Back

Veza Access AI – Applications of Gen AI for Identity Security Use Cases

Introduction

Veza has consistently pushed the boundaries of innovation in access and identity security. With the introduction of Access AI, Veza has revolutionized how organizations uncover hidden access insights by combining the power of Generative AI with our Access Graph and Access Intelligence products. Access AI enables users to express their intent and desired insights using natural language, making the process intuitive and user-friendly. Unlike older, rule-based NLP approaches, which often struggle with the complexity and nuance of identity relationships, Access AI leverages context-driven techniques and domain intelligence to deliver more accurate, actionable results. In this blog post, we will dive deep into the inner workings of Veza Access AI, exploring the challenges it addresses and the techniques employed to deliver meaningful results in a simple, digestible form to our customers. Fundamentally, this democratizes the Veza products, putting a powerful analytical tool in the hands of business teams and making identity security an operational reality for the entire organization. 

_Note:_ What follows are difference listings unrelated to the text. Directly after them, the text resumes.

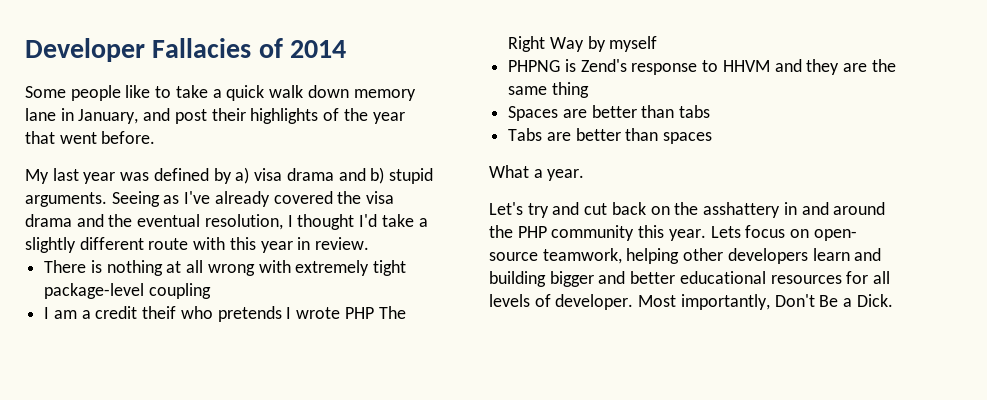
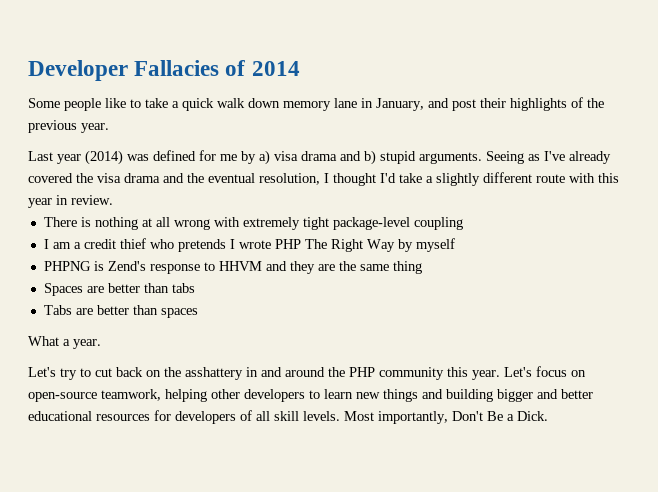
- Some people like to take a quick walk down memory lane in January, and post their highlights of the year that went before.
- My last year was defined by a) visa drama and b) stupid arguments.
+ Some people like to take a quick walk down memory lane in January, and post their highlights of the previous year.
+ Last year (2014) was defined for me by a) visa drama and b) stupid arguments.
- I am a credit theif who pretends I wrote PHP The Right Way by myself
+ I am a credit thief who pretends I wrote PHP The Right Way by myself
- Let's try and cut back on the asshattery in and around the PHP community this year.
+ Let's try to cut back on the asshattery in and around the PHP community this year.
- Lets focus on open- source teamwork, helping other developers learn and building bigger and better educational resources for all levels of developer.
+ Let's focus on open-source teamwork, helping other developers to learn new things and building bigger and better educational resources for developers of all skill levels.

The Complexity of Identity and Access Relationships

In the world of Identity Security, understanding and managing identity and access relationships can be a daunting task. Picture this: in order to reduce the potential blast radius of compromised accounts, an analyst needs to identify inactive identities that still have access to S3 buckets. Seems simple enough, right? But the reality is far more complex. A single identity might be connected to hundreds of S3 buckets through a tangled web of access paths involving Okta users, Active Directory (AD) groups, and AWS IAM Roles and IAM Policies, each with its own set of permissions. Moreover, a user might have local ACL permissions to S3 buckets independent of any AWS IAM policy. Untangling this intricate network of relationships is no small feat. But the challenges don’t stop there. Identities can be humans, but even more often, they will be non-humans, such as Service Accounts, VMs, Service Principals, API tokens, etc. The complexity of this query, involving numerous conditions, paths, and parameters, highlights the intricacies of identity and access relationships.

Faced with these challenges, we developed a very innovative Gen AI based solution that could simplify and streamline the process of uncovering identity and access relationships from a simple natural language input from the user. The result is Veza Access AI – a revolutionary technology that combines the power of Generative AI with our knowledgebase of permissions and entitlements and expertise to provide users with the insights they seek within the Access Graph. To fully understand the capabilities of Veza Access AI, let’s look at its design and a few parts that drive this system.

The Design Methodology

When designing Access AI, our primary objective was to determine the optimal technology stack for the key problems facing Identity Security. The breakthroughs of genuine intelligence and inherent training that accompanies Large Language Models (LLMs) was a natural place to start. 

LLMs like ChatGPT are fundamentally built to predict the next sequence of words based on the given input. However, Veza Access AI’s effectiveness goes beyond this basic functionality. Its success lies in the careful design of prompts, relevant examples pulled from our metadata repository, and the use of Retrieval Augmented Generation (RAG) to enrich our integration metadata and graph permissions for identifying the best access paths.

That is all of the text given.